### [TASK TO COMPLETE]
The response should hold each line from the entries below where "width" is found.

### [RECORD EXTRACTS]
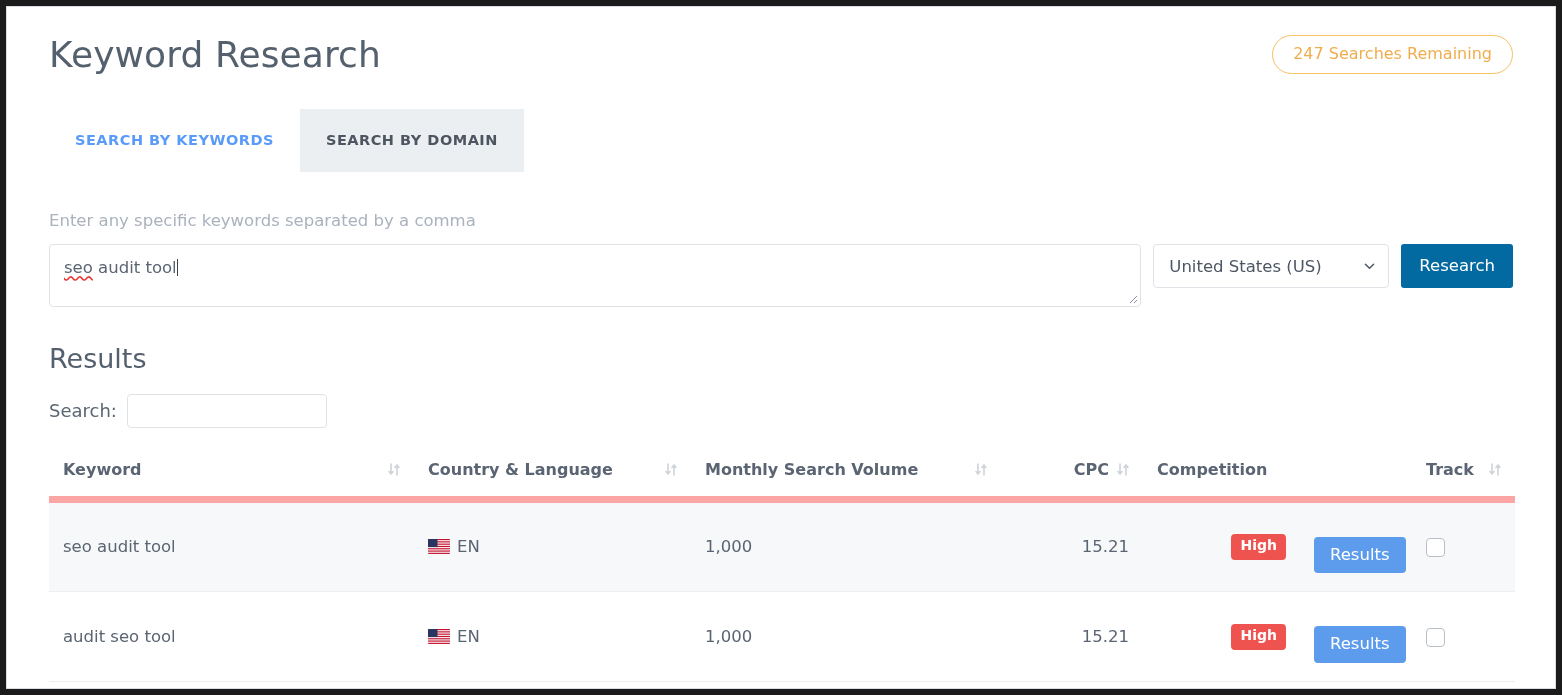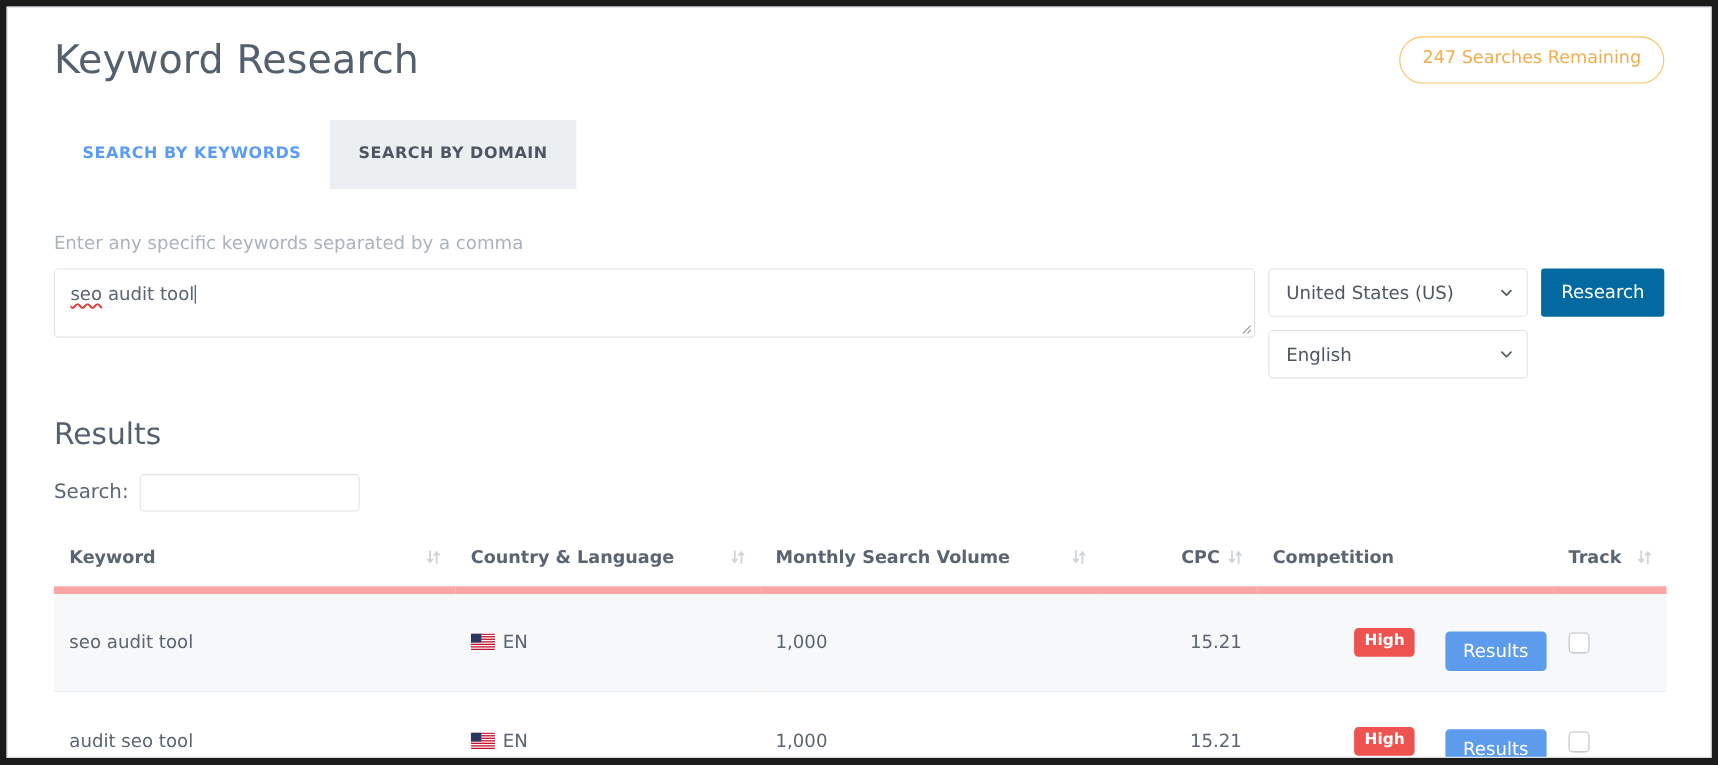--- a/index.html
+++ b/index.html
@@ -22,20 +22,21 @@
   }
   .page {
     position: relative;
     width: 100%; height: 100%;
     padding: 0 42px;
   }
 
   
   .page-header {
     display: flex;
+    align-items: center;
     justify-content: space-between;
     padding-top: 26px;
   }
   .page-title {
     font-size: 36px;
     font-weight: 400;
     color: #55606e;
     letter-spacing: .1px;
     margin: 0;
     line-height: 1.2;
@@ -305,26 +306,20 @@
   <div class="form-row">
     <div class="kw-textarea"><span class="kw-text"><span class="kw-misspelled">seo</span><span> audit tool</span><span class="caret"></span></span>
       <svg class="resize-grip" viewBox="0 0 12 12">
         <path d="M11 4 L4 11 M11 8 L8 11" stroke="#8a949f" stroke-width="1" fill="none"></path>
       </svg>
     </div>
 
     <div class="selects-col">
       <div class="select">
         <span>United States (US)</span>
-        <svg class="chev" viewBox="0 0 12 12">
-              <path d="M1.5 4 L6 8.5 L10.5 4" stroke="#4d5663" stroke-width="1.6" fill="none" stroke-linecap="round" stroke-linejoin="round"></path>
-            </svg>
-      </div>
-      <div class="select">
-        <span>English</span>
         <svg class="chev" viewBox="0 0 12 12">
               <path d="M1.5 4 L6 8.5 L10.5 4" stroke="#4d5663" stroke-width="1.6" fill="none" stroke-linecap="round" stroke-linejoin="round"></path>
             </svg>
       </div>
     </div>
 
     <button class="research-btn">Research</button>
   </div>
 
   <h2 class="results-title">Results</h2>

### [OUTPUT FOR THIS TASK]
     width: 100%; height: 100%;
         <path d="M11 4 L4 11 M11 8 L8 11" stroke="#8a949f" stroke-width="1" fill="none"></path>
-              <path d="M1.5 4 L6 8.5 L10.5 4" stroke="#4d5663" stroke-width="1.6" fill="none" stroke-linecap="round" stroke-linejoin="round"></path>
               <path d="M1.5 4 L6 8.5 L10.5 4" stroke="#4d5663" stroke-width="1.6" fill="none" stroke-linecap="round" stroke-linejoin="round"></path>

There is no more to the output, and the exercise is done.